REQUIRED WORK
Skip every image and restate the data word for word.

(Items from a data source)
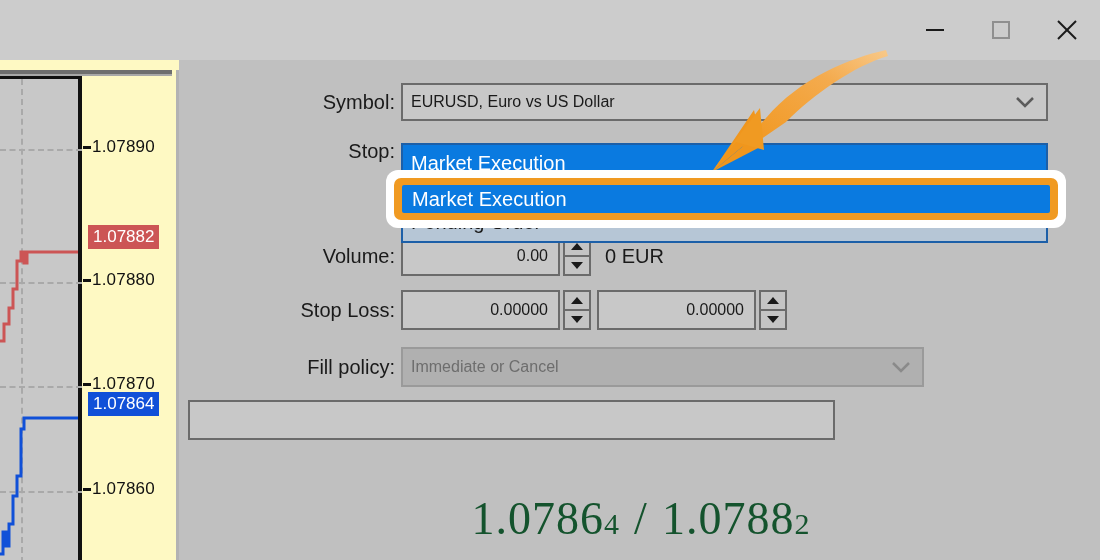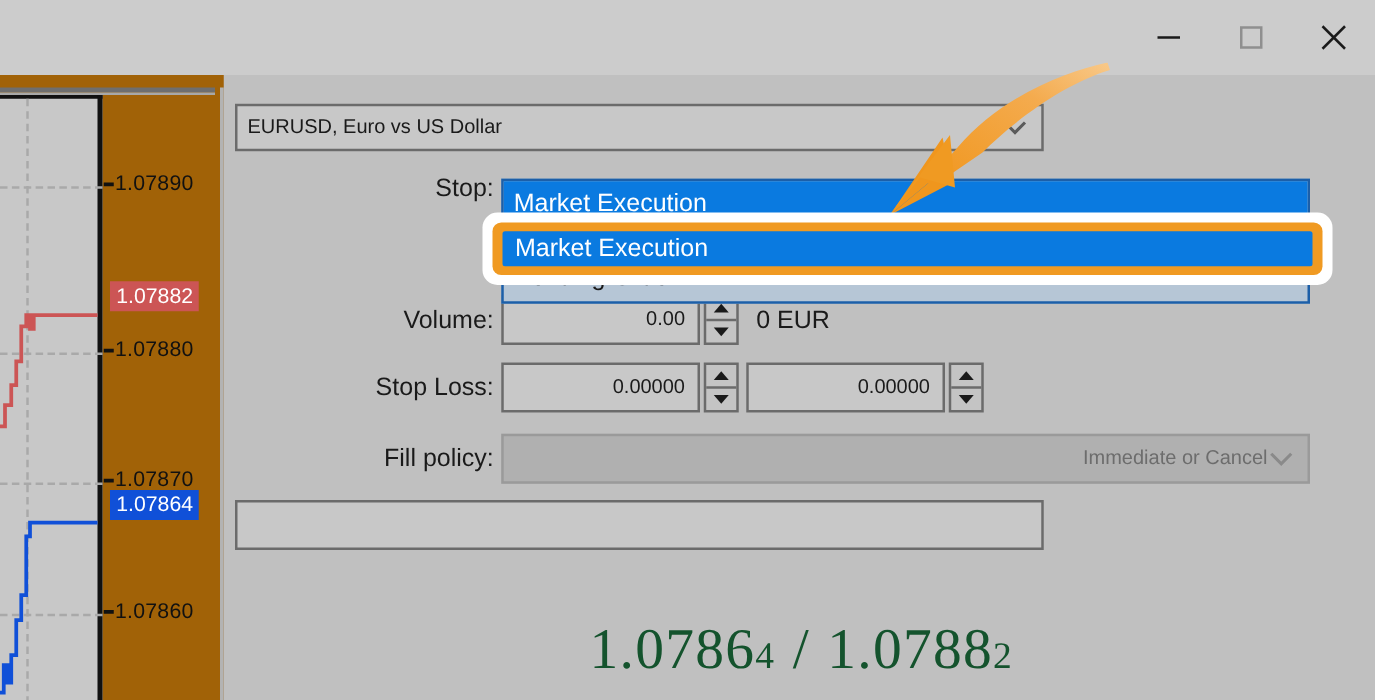--- a/index.html
+++ b/index.html
@@ -11,21 +11,21 @@
   }
   .screen{position:relative;width:1100px;height:560px;overflow:hidden;background:#c0c0c0;}
 
   
   .titlebar{position:absolute;left:0;top:0;width:1100px;height:60px;background:#cccccc;}
   .wincontrols{position:absolute;right:0;top:0;height:60px;display:flex;align-items:center;}
   .winbtn{width:66px;height:60px;display:flex;align-items:center;justify-content:center;}
   .winbtn svg{display:block;}
 
   
-  .chartpanel{position:absolute;left:0;top:60px;width:179px;height:500px;background:#a16207;}
+  .chartpanel{position:absolute;left:0;top:60px;width:179px;height:500px;background:#fef9c3;}
   .chart-topline{position:absolute;left:0;top:10px;width:172px;height:4px;background:#6e6e6e;}
   .chart-topline2{position:absolute;left:0;top:14px;width:172px;height:2px;background:#a8a8a8;}
   .chart-area{position:absolute;left:0;top:16px;width:82px;height:484px;background:#c8c8c8;
               border-right:4px solid #111;border-top:3px solid #111;box-sizing:border-box;}
   .vgrid{position:absolute;left:21px;top:0;width:0;height:484px;
          border-left:2px dashed #a9a9a9;}
   .hgrid{position:absolute;left:0;width:82px;height:0;border-top:2px dashed #a9a9a9;}
   .tick{position:absolute;left:83px;width:8px;height:0;border-top:3px solid #111;}
   .scale-lbl{position:absolute;left:92px;font-size:17px;color:#111;letter-spacing:.2px;white-space:nowrap;}
   .pricebox{position:absolute;left:88px;padding:2px 5px;font-size:17px;color:#fff;white-space:nowrap;}
@@ -148,20 +148,21 @@
     <div class="scale-lbl" style="top:419px;">1.07860</div>
 
     <div class="pricebox ask" style="top:165px;">1.07882</div>
     <div class="pricebox bid" style="top:332px;">1.07864</div>
   </div>
   <div class="panel-divider"></div>
 
   <div class="form">
 
     <div class="row" style="left:0;top:23px;width:918px;">
+      <div class="lbl" style="width:213px;">Symbol:</div>
       <div class="field combo" style="margin-left:6px;width:647px;height:38px;">
         <span>EURUSD, Euro vs US Dollar</span>
         <span class="chev">
           <svg width="22" height="14" viewBox="0 0 22 14">
               <polyline points="3,3 11,11 19,3" fill="none" stroke="#5b5b5b" stroke-width="2.5"></polyline>
             </svg>
         </span>
       </div>
     </div>
 
@@ -207,21 +208,21 @@
             <span class="tri-up"></span>
           </div>
         <div>
             <span class="tri-dn"></span>
           </div>
       </div>
     </div>
 
     <div class="row" style="left:0;top:287px;width:918px;">
       <div class="lbl" style="width:213px;">Fill policy:</div>
-      <div class="field combo disabled" style="margin-left:6px;width:647px;height:40px;justify-content:flex-end;">
+      <div class="field combo disabled" style="margin-left:6px;width:523px;height:40px;">
         <span>Immediate or Cancel</span>
         <span class="chev">
           <svg width="22" height="14" viewBox="0 0 22 14">
               <polyline points="3,3 11,11 19,3" fill="none" stroke="#8a8a8a" stroke-width="2.5"></polyline>
             </svg>
         </span>
       </div>
     </div>
 
     <div class="row" style="left:0;top:340px;width:918px;">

EXERCISE OUTPUT
--- a/index.html
+++ b/index.html
@@ -11,21 +11,21 @@
   }
   .screen{position:relative;width:1100px;height:560px;overflow:hidden;background:#c0c0c0;}
 
   
   .titlebar{position:absolute;left:0;top:0;width:1100px;height:60px;background:#cccccc;}
   .wincontrols{position:absolute;right:0;top:0;height:60px;display:flex;align-items:center;}
   .winbtn{width:66px;height:60px;display:flex;align-items:center;justify-content:center;}
   .winbtn svg{display:block;}
 
   
-  .chartpanel{position:absolute;left:0;top:60px;width:179px;height:500px;background:#a16207;}
+  .chartpanel{position:absolute;left:0;top:60px;width:179px;height:500px;background:#fef9c3;}
   .chart-topline{position:absolute;left:0;top:10px;width:172px;height:4px;background:#6e6e6e;}
   .chart-topline2{position:absolute;left:0;top:14px;width:172px;height:2px;background:#a8a8a8;}
   .chart-area{position:absolute;left:0;top:16px;width:82px;height:484px;background:#c8c8c8;
               border-right:4px solid #111;border-top:3px solid #111;box-sizing:border-box;}
   .vgrid{position:absolute;left:21px;top:0;width:0;height:484px;
          border-left:2px dashed #a9a9a9;}
   .hgrid{position:absolute;left:0;width:82px;height:0;border-top:2px dashed #a9a9a9;}
   .tick{position:absolute;left:83px;width:8px;height:0;border-top:3px solid #111;}
   .scale-lbl{position:absolute;left:92px;font-size:17px;color:#111;letter-spacing:.2px;white-space:nowrap;}
   .pricebox{position:absolute;left:88px;padding:2px 5px;font-size:17px;color:#fff;white-space:nowrap;}
@@ -148,20 +148,21 @@
     <div class="scale-lbl" style="top:419px;">1.07860</div>
 
     <div class="pricebox ask" style="top:165px;">1.07882</div>
     <div class="pricebox bid" style="top:332px;">1.07864</div>
   </div>
   <div class="panel-divider"></div>
 
   <div class="form">
 
     <div class="row" style="left:0;top:23px;width:918px;">
+      <div class="lbl" style="width:213px;">Symbol:</div>
       <div class="field combo" style="margin-left:6px;width:647px;height:38px;">
         <span>EURUSD, Euro vs US Dollar</span>
         <span class="chev">
           <svg width="22" height="14" viewBox="0 0 22 14">
               <polyline points="3,3 11,11 19,3" fill="none" stroke="#5b5b5b" stroke-width="2.5"></polyline>
             </svg>
         </span>
       </div>
     </div>
 
@@ -207,21 +208,21 @@
             <span class="tri-up"></span>
           </div>
         <div>
             <span class="tri-dn"></span>
           </div>
       </div>
     </div>
 
     <div class="row" style="left:0;top:287px;width:918px;">
       <div class="lbl" style="width:213px;">Fill policy:</div>
-      <div class="field combo disabled" style="margin-left:6px;width:647px;height:40px;justify-content:flex-end;">
+      <div class="field combo disabled" style="margin-left:6px;width:523px;height:40px;">
         <span>Immediate or Cancel</span>
         <span class="chev">
           <svg width="22" height="14" viewBox="0 0 22 14">
               <polyline points="3,3 11,11 19,3" fill="none" stroke="#8a8a8a" stroke-width="2.5"></polyline>
             </svg>
         </span>
       </div>
     </div>
 
     <div class="row" style="left:0;top:340px;width:918px;">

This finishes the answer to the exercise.